*DIRECTIONS FOR THIS TASK:* What lines of the data hold the string "eclipse"? Copy them all.

*Change detection data:*

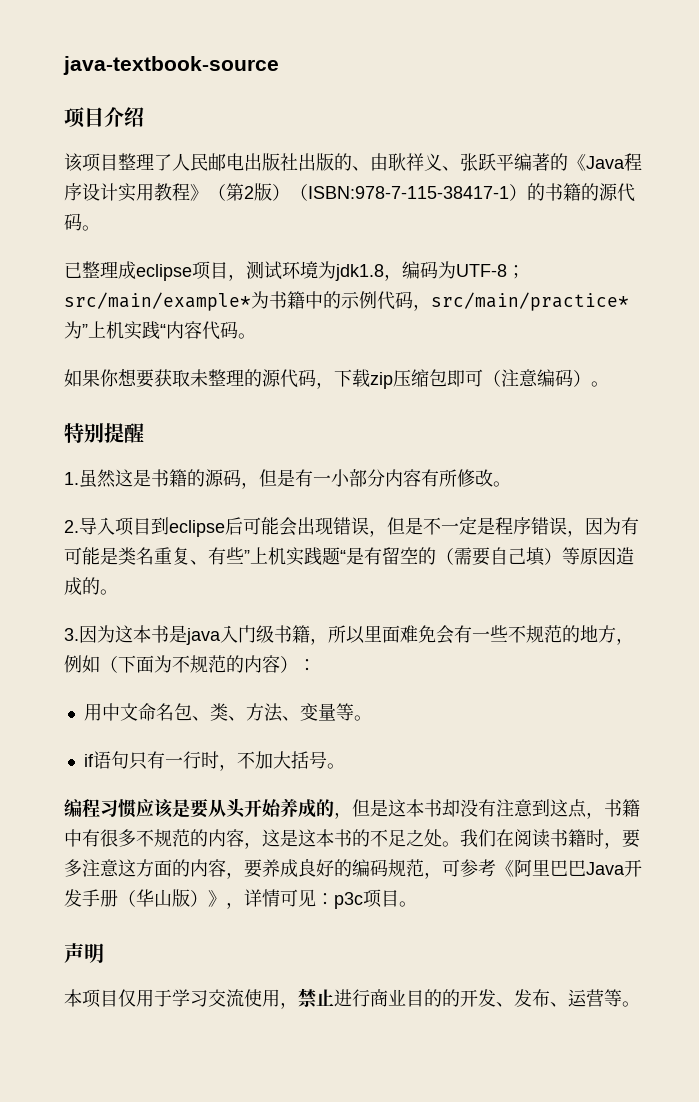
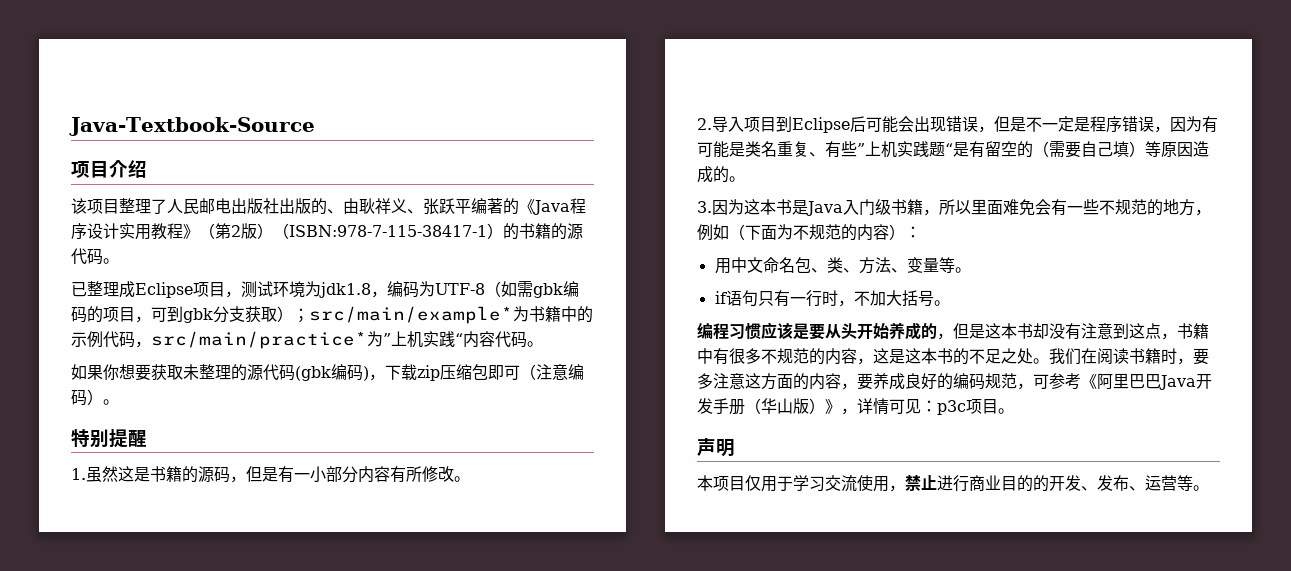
[63,56,279,75] java-textbook-source -> [69,117,315,136] Java-Textbook-Source
[136,264,192,281] eclipse -> [135,282,193,298] Eclipse
(507, 270) none -> [485,281,579,298] [71,306,293,323] （如需gbk编码的项目，可到gbk分支获取）
(316, 378) none -> [295,364,369,381] (gbk编码)
[169,520,225,537] eclipse -> [792,117,850,133] Eclipse
[186,628,221,645] java -> [806,201,843,216] Java

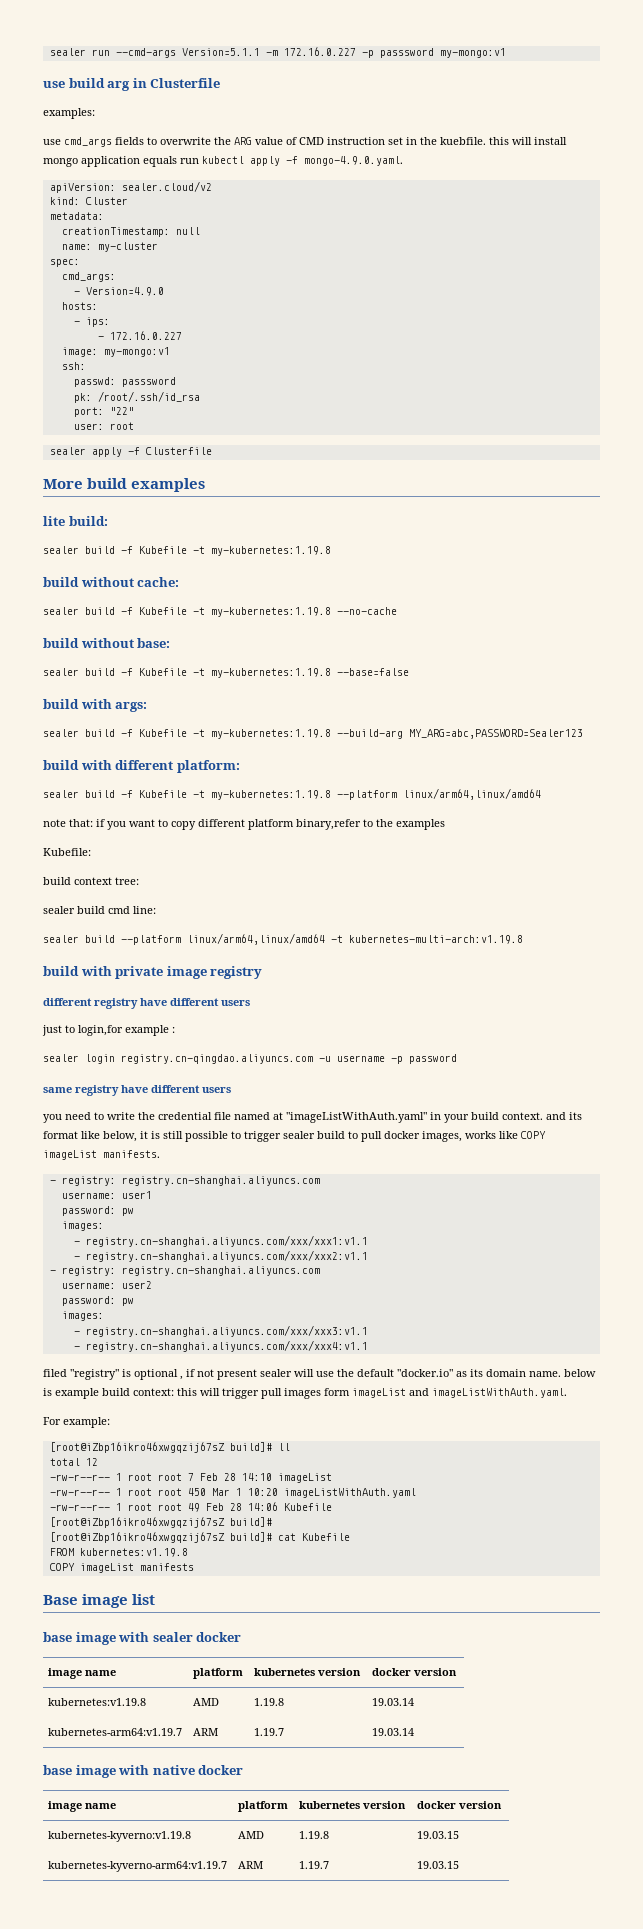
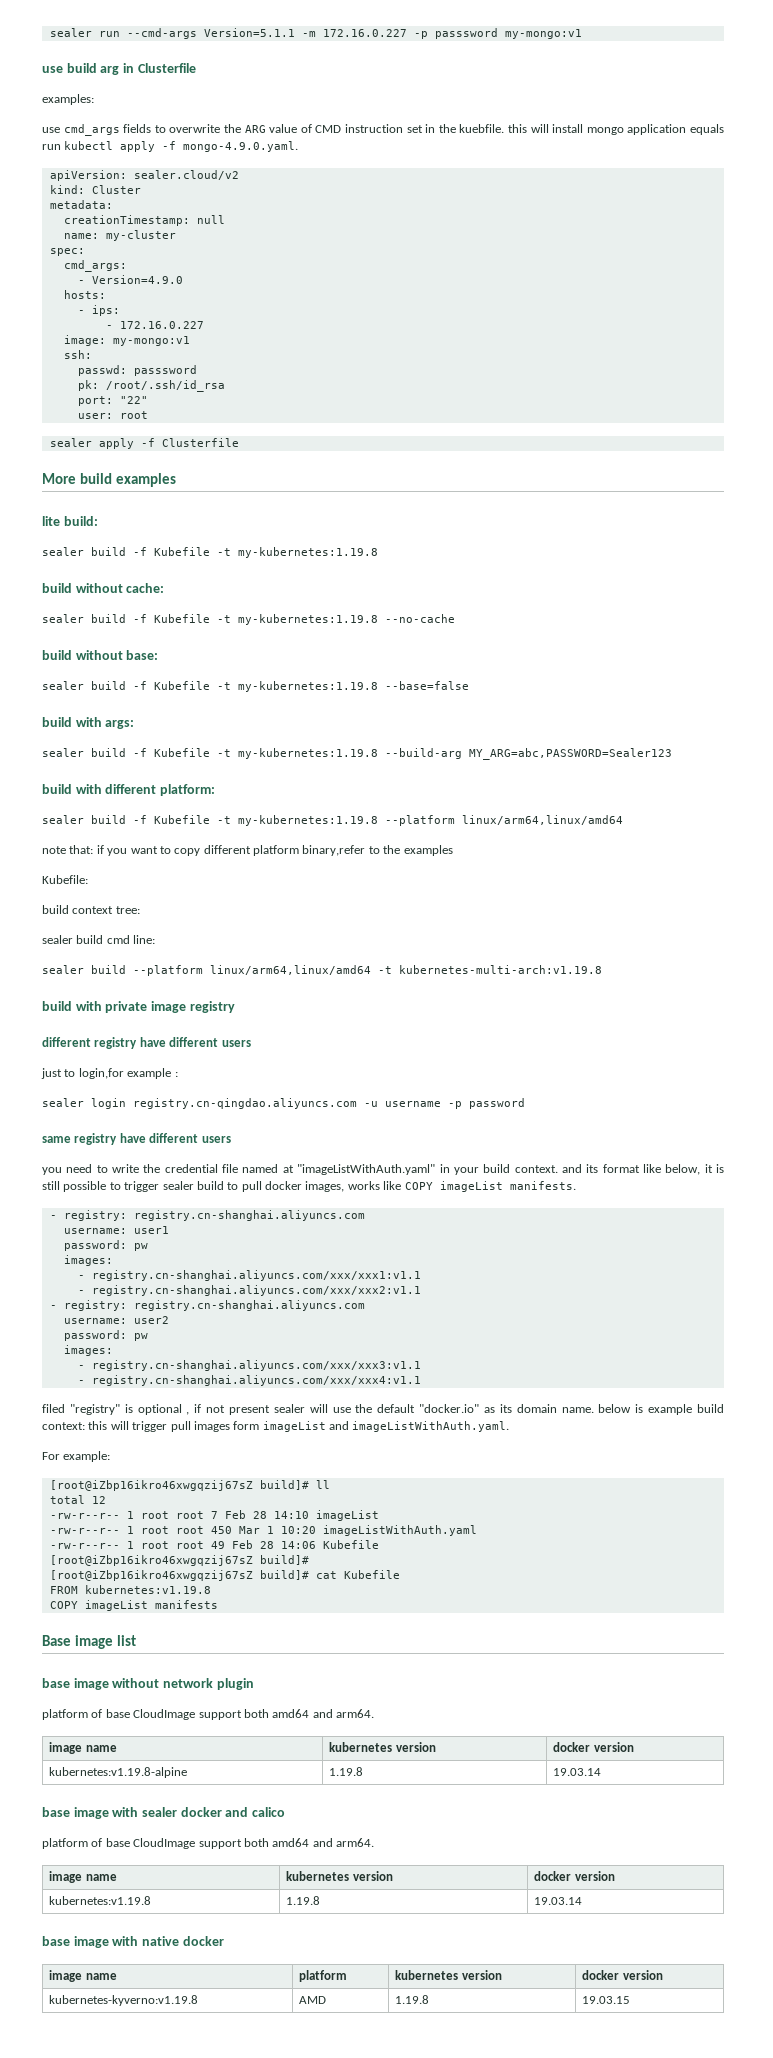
[118,1632,242,1642] [48,1668,117,1679] [193,1668,244,1679] with sealer docker // image name | platform -> [112,1678,254,1690] [42,1709,374,1720] [49,1742,117,1754] [329,1742,436,1752] [553,1742,634,1752] [49,1767,188,1778] [329,1767,364,1776] [553,1768,602,1776] [42,1807,285,1819] [42,1838,374,1849] [49,1871,117,1883] without network plugin // platform of base CloudImage support both amd64 and arm64. // image name | kubernetes version | docker version // kubernetes:v1.19.8-alpine | 1.19.8 | 19.03.14 // base image with sealer docker and calico // platform of base CloudImage support both amd64 and arm64. // image name
[193,1698,220,1706] [254,1698,285,1706] [372,1698,415,1706] [48,1728,183,1736] [193,1728,219,1736] [254,1728,285,1736] [372,1728,415,1736] | AMD | 1.19.8 | 19.03.14 // kubernetes-arm64:v1.19.7 | ARM | 1.19.7 | 19.03.14 -> [286,1896,321,1905] [534,1897,583,1905] | 1.19.8 | 19.03.14
[48,1861,228,1872] [238,1861,264,1869] [299,1861,330,1869] [417,1861,460,1869] // kubernetes-kyverno-arm64:v1.19.7 | ARM | 1.19.7 | 19.03.15 -> (631, 2000) none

*OUTPUT:*
[136,264,192,281] eclipse -> [135,282,193,298] Eclipse
[169,520,225,537] eclipse -> [792,117,850,133] Eclipse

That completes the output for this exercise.